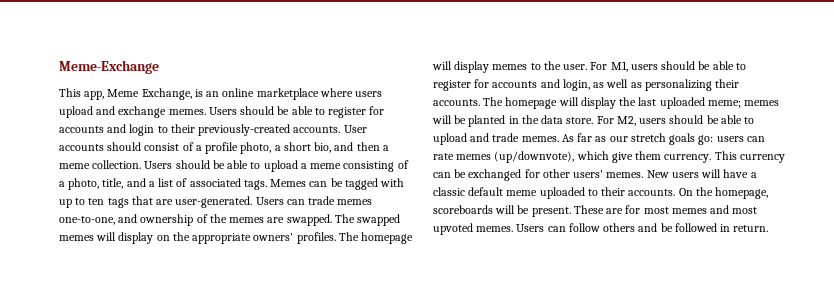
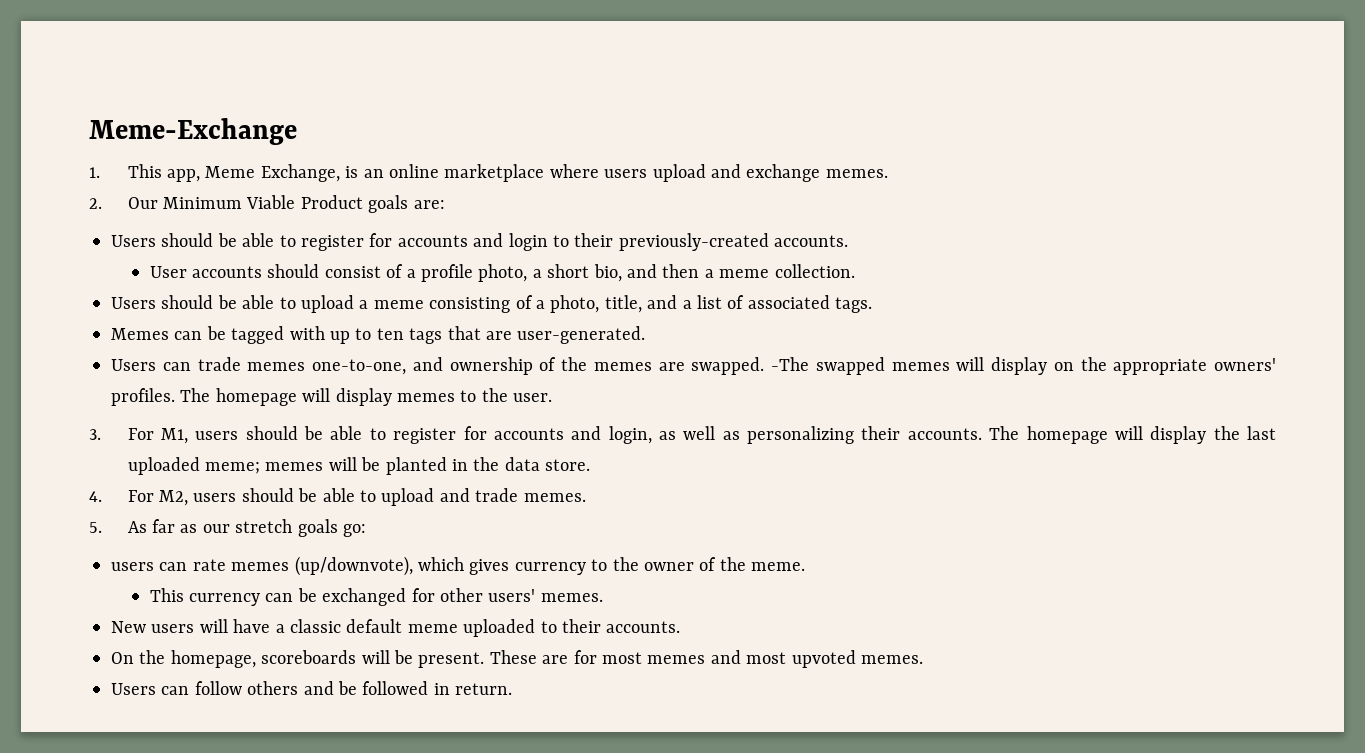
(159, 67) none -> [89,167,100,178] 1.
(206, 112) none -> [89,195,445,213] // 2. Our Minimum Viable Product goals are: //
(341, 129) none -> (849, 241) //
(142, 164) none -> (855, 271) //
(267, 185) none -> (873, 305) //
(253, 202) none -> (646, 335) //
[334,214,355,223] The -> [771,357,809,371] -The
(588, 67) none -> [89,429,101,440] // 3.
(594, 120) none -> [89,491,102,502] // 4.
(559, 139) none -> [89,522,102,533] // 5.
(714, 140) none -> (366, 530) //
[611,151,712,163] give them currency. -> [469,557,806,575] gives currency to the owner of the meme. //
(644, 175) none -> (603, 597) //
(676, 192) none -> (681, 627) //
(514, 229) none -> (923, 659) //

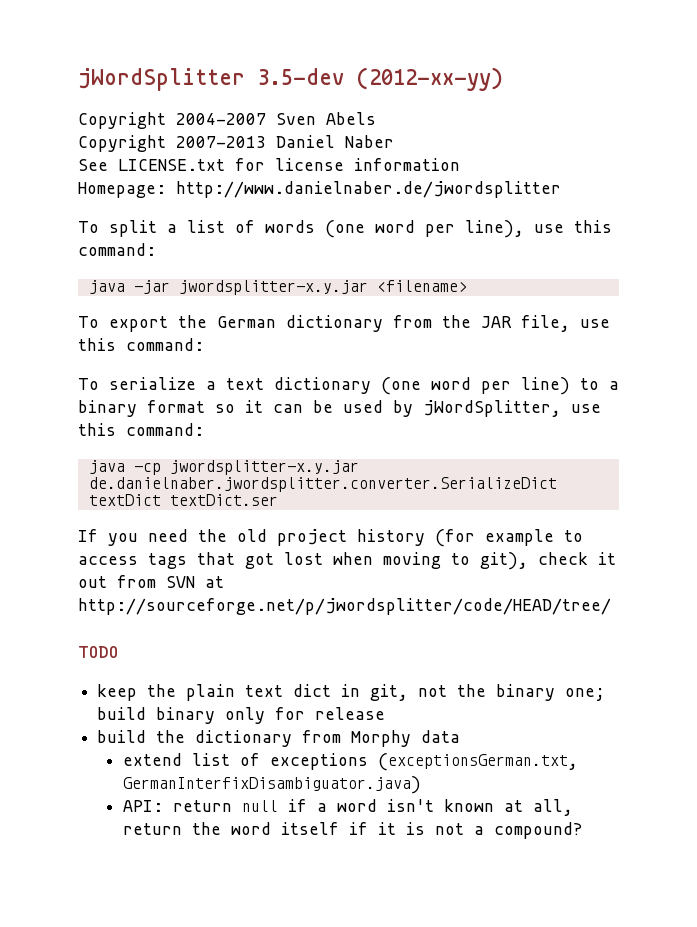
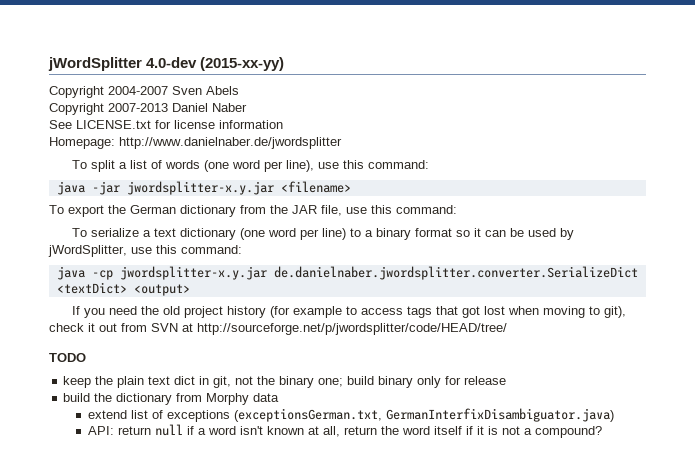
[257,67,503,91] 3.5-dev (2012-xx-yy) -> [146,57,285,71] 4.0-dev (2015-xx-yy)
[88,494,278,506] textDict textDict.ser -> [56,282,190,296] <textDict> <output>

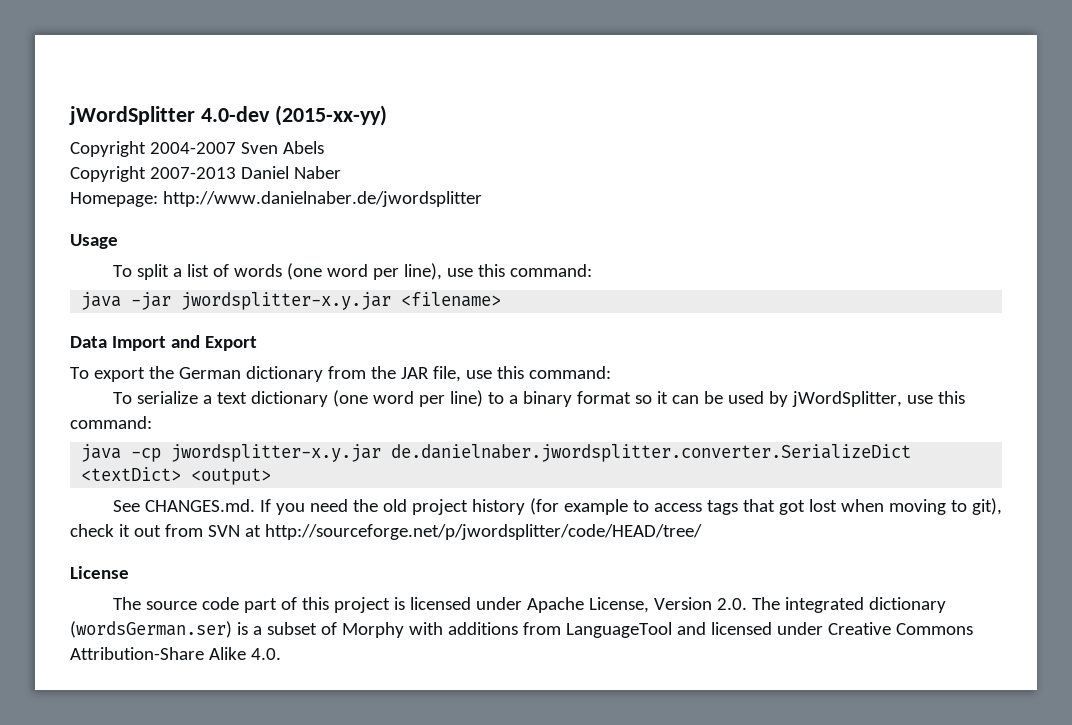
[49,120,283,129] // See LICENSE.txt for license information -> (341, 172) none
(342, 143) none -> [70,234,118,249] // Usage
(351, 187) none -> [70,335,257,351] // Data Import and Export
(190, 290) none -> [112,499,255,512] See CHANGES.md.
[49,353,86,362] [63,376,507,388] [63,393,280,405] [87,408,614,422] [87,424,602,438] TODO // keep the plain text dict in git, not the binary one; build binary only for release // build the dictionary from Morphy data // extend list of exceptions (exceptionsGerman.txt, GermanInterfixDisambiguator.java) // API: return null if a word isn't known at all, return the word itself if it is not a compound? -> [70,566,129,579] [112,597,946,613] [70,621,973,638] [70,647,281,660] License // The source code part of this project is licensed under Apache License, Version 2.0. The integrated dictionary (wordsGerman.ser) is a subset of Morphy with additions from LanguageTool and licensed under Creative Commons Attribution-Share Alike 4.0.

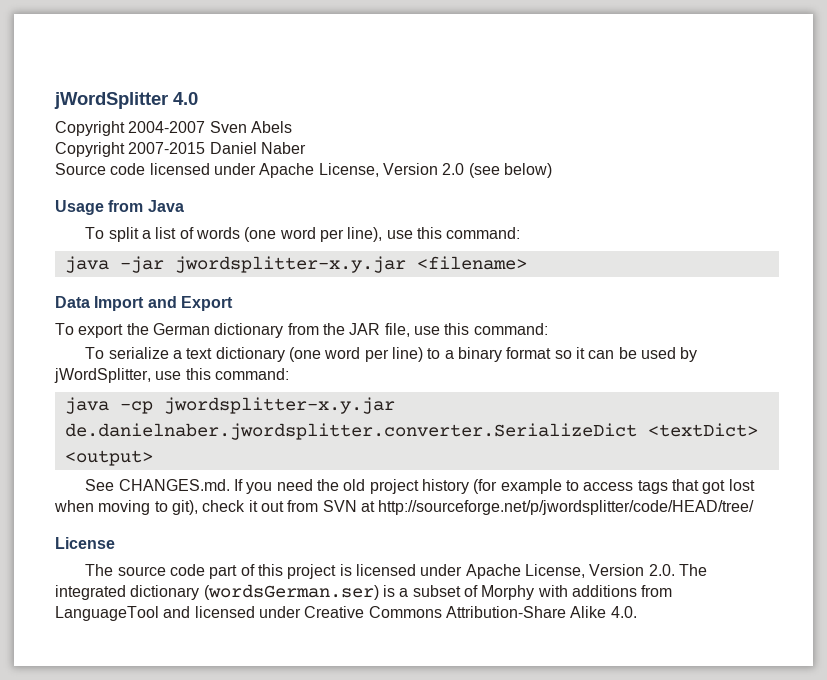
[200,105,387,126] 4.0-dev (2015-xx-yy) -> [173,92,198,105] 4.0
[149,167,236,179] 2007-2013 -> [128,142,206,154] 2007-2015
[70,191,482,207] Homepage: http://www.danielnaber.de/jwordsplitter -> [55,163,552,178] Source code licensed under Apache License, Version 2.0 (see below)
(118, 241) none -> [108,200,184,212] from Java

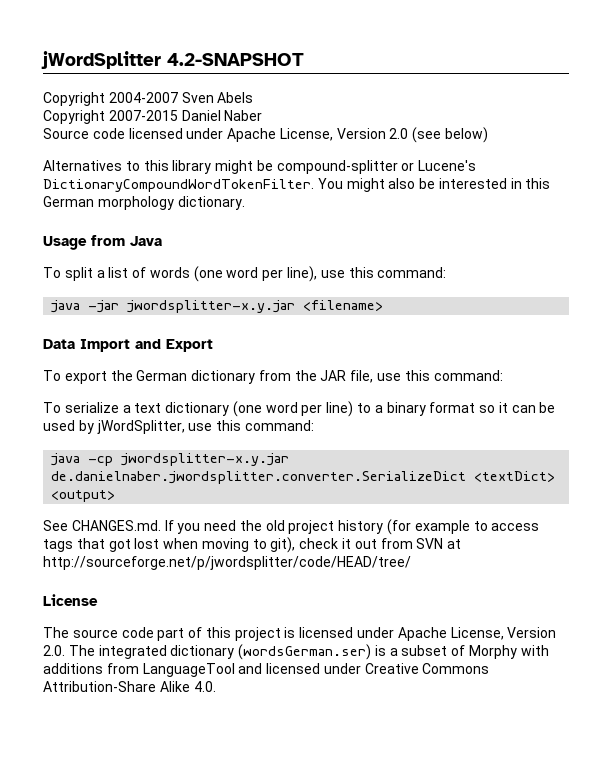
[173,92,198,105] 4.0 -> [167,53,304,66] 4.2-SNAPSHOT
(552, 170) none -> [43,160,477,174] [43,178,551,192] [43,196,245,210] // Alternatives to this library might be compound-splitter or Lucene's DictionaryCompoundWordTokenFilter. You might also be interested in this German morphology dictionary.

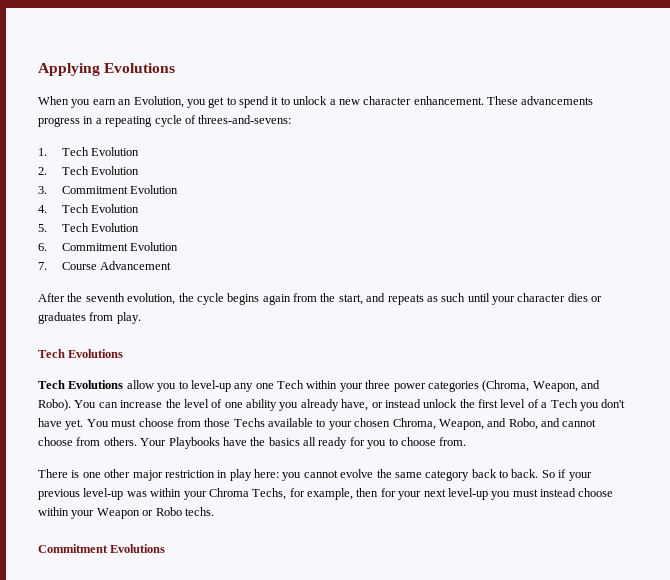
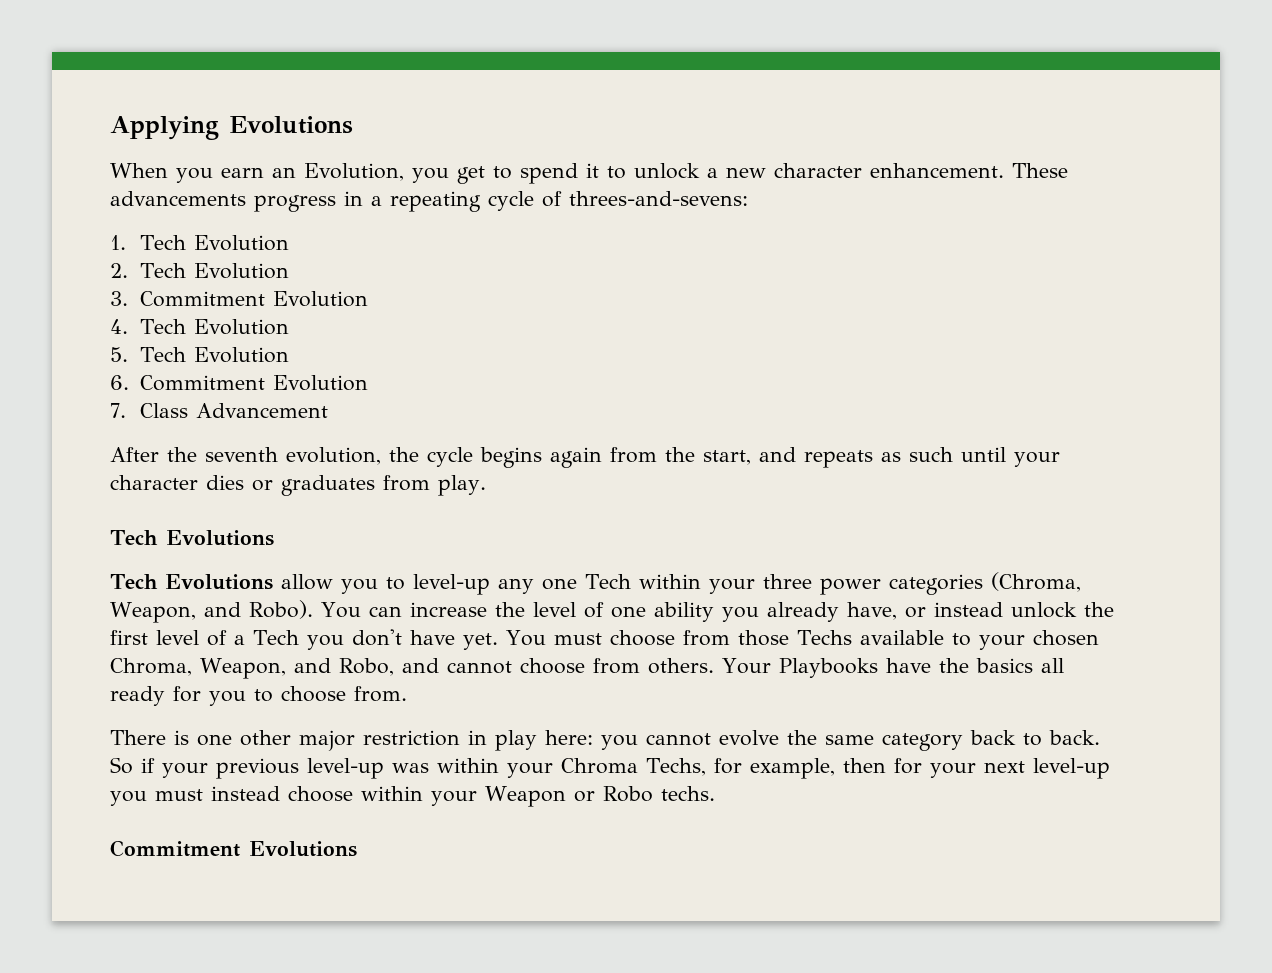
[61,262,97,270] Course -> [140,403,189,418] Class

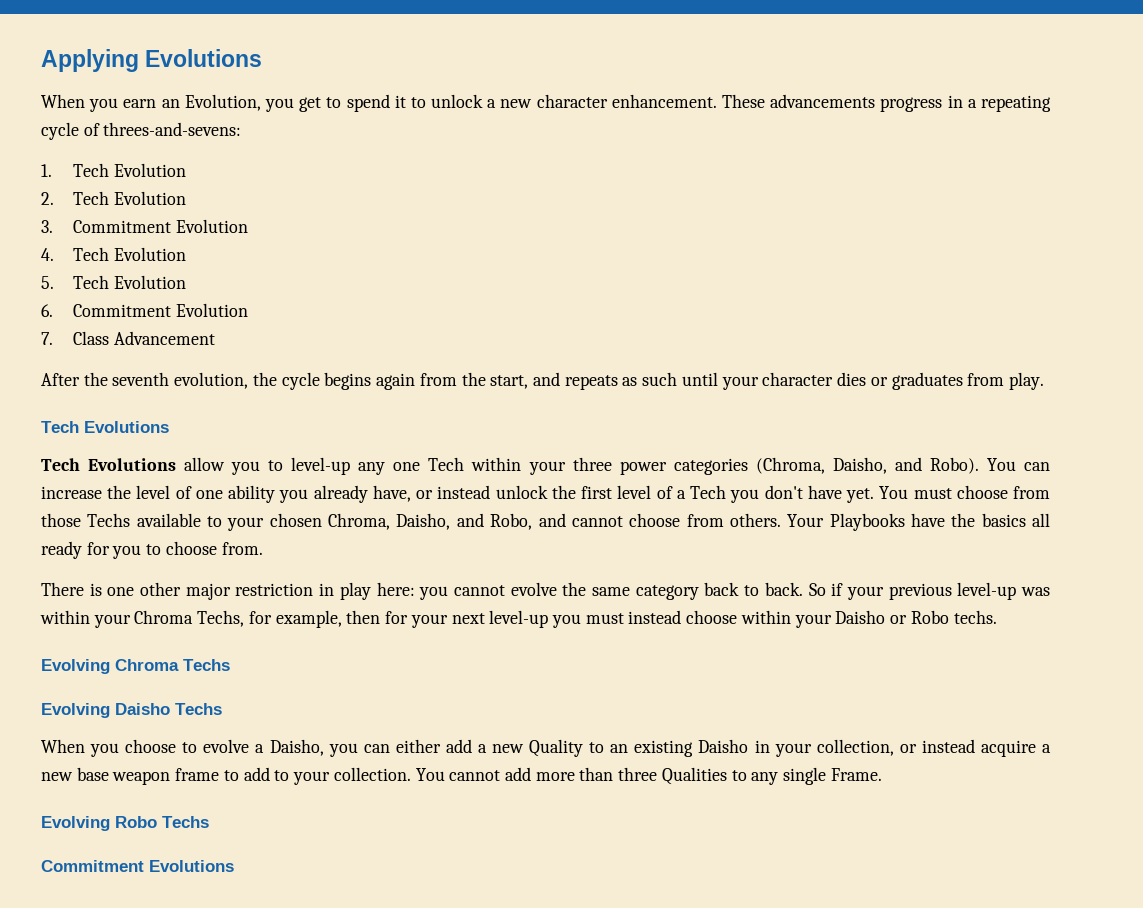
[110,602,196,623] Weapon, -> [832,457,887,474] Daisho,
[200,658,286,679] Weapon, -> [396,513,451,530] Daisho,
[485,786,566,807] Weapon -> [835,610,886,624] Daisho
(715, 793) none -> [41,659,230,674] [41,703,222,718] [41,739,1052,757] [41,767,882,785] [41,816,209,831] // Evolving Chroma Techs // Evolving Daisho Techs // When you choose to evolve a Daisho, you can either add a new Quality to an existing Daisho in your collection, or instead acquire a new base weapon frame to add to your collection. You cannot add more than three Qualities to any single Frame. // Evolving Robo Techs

• EXERCISE DESCRIPTION: Reproduce the records in full, exactly as they appear, and show none of the pictures.

• ANSWER SECTION:
(159, 67) none -> [89,167,100,178] 1.
(206, 112) none -> [89,195,445,213] // 2. Our Minimum Viable Product goals are: //
(341, 129) none -> (849, 241) //
(142, 164) none -> (855, 271) //
(267, 185) none -> (873, 305) //
(253, 202) none -> (646, 335) //
[334,214,355,223] The -> [771,357,809,371] -The
(588, 67) none -> [89,429,101,440] // 3.
(594, 120) none -> [89,491,102,502] // 4.
(559, 139) none -> [89,522,102,533] // 5.
(714, 140) none -> (366, 530) //
[611,151,712,163] give them currency. -> [469,557,806,575] gives currency to the owner of the meme. //
(644, 175) none -> (603, 597) //
(676, 192) none -> (681, 627) //
(514, 229) none -> (923, 659) //

[257,67,503,91] 3.5-dev (2012-xx-yy) -> [146,57,285,71] 4.0-dev (2015-xx-yy)
[88,494,278,506] textDict textDict.ser -> [56,282,190,296] <textDict> <output>

[49,120,283,129] // See LICENSE.txt for license information -> (341, 172) none
(342, 143) none -> [70,234,118,249] // Usage
(351, 187) none -> [70,335,257,351] // Data Import and Export
(190, 290) none -> [112,499,255,512] See CHANGES.md.
[49,353,86,362] [63,376,507,388] [63,393,280,405] [87,408,614,422] [87,424,602,438] TODO // keep the plain text dict in git, not the binary one; build binary only for release // build the dictionary from Morphy data // extend list of exceptions (exceptionsGerman.txt, GermanInterfixDisambiguator.java) // API: return null if a word isn't known at all, return the word itself if it is not a compound? -> [70,566,129,579] [112,597,946,613] [70,621,973,638] [70,647,281,660] License // The source code part of this project is licensed under Apache License, Version 2.0. The integrated dictionary (wordsGerman.ser) is a subset of Morphy with additions from LanguageTool and licensed under Creative Commons Attribution-Share Alike 4.0.

[200,105,387,126] 4.0-dev (2015-xx-yy) -> [173,92,198,105] 4.0
[149,167,236,179] 2007-2013 -> [128,142,206,154] 2007-2015
[70,191,482,207] Homepage: http://www.danielnaber.de/jwordsplitter -> [55,163,552,178] Source code licensed under Apache License, Version 2.0 (see below)
(118, 241) none -> [108,200,184,212] from Java

[173,92,198,105] 4.0 -> [167,53,304,66] 4.2-SNAPSHOT
(552, 170) none -> [43,160,477,174] [43,178,551,192] [43,196,245,210] // Alternatives to this library might be compound-splitter or Lucene's DictionaryCompoundWordTokenFilter. You might also be interested in this German morphology dictionary.

[61,262,97,270] Course -> [140,403,189,418] Class

[110,602,196,623] Weapon, -> [832,457,887,474] Daisho,
[200,658,286,679] Weapon, -> [396,513,451,530] Daisho,
[485,786,566,807] Weapon -> [835,610,886,624] Daisho
(715, 793) none -> [41,659,230,674] [41,703,222,718] [41,739,1052,757] [41,767,882,785] [41,816,209,831] // Evolving Chroma Techs // Evolving Daisho Techs // When you choose to evolve a Daisho, you can either add a new Quality to an existing Daisho in your collection, or instead acquire a new base weapon frame to add to your collection. You cannot add more than three Qualities to any single Frame. // Evolving Robo Techs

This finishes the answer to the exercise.